● **Instructions to follow**:
There is a line containing "- We propose" in the entries below. Repeat that line and every line after it exactly, and nothing more.

● **Data provided**:
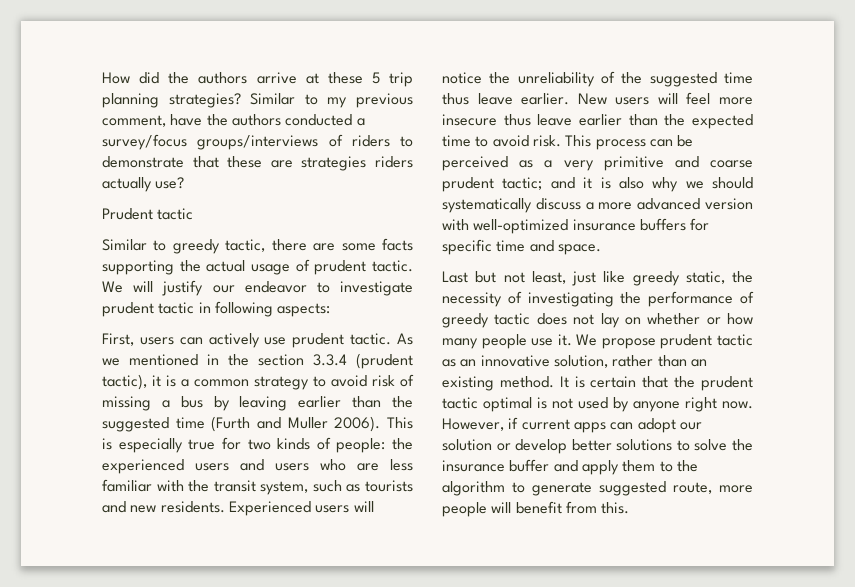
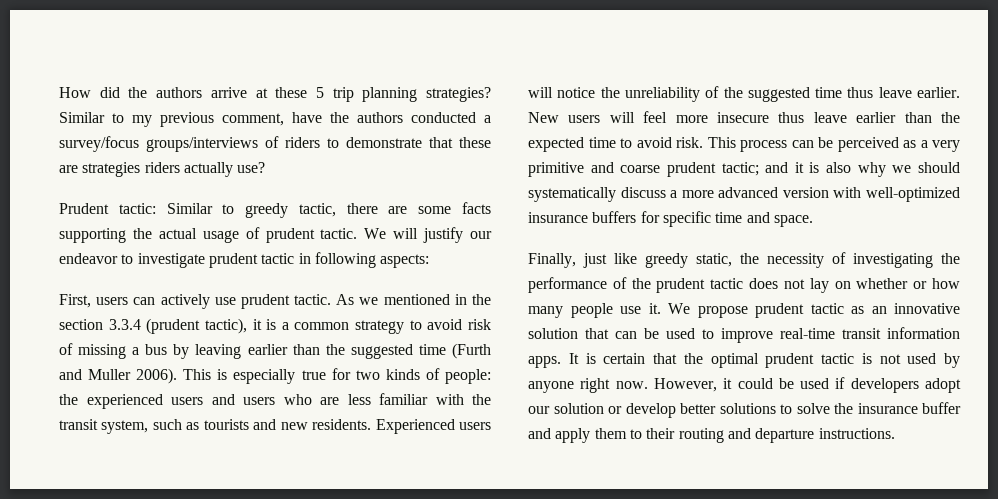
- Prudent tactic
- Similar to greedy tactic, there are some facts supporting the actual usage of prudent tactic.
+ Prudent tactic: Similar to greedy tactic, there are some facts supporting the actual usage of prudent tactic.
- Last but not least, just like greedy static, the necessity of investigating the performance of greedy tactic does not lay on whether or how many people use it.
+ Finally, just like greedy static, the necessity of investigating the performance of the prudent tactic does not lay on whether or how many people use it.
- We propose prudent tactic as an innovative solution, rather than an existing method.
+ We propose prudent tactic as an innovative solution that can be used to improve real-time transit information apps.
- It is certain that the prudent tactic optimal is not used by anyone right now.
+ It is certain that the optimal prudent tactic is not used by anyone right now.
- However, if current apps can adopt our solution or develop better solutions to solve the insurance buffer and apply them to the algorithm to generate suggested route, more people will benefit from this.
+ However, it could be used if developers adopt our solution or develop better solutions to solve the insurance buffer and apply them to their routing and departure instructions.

● **Written solution**:
- We propose prudent tactic as an innovative solution, rather than an existing method.
+ We propose prudent tactic as an innovative solution that can be used to improve real-time transit information apps.
- It is certain that the prudent tactic optimal is not used by anyone right now.
+ It is certain that the optimal prudent tactic is not used by anyone right now.
- However, if current apps can adopt our solution or develop better solutions to solve the insurance buffer and apply them to the algorithm to generate suggested route, more people will benefit from this.
+ However, it could be used if developers adopt our solution or develop better solutions to solve the insurance buffer and apply them to their routing and departure instructions.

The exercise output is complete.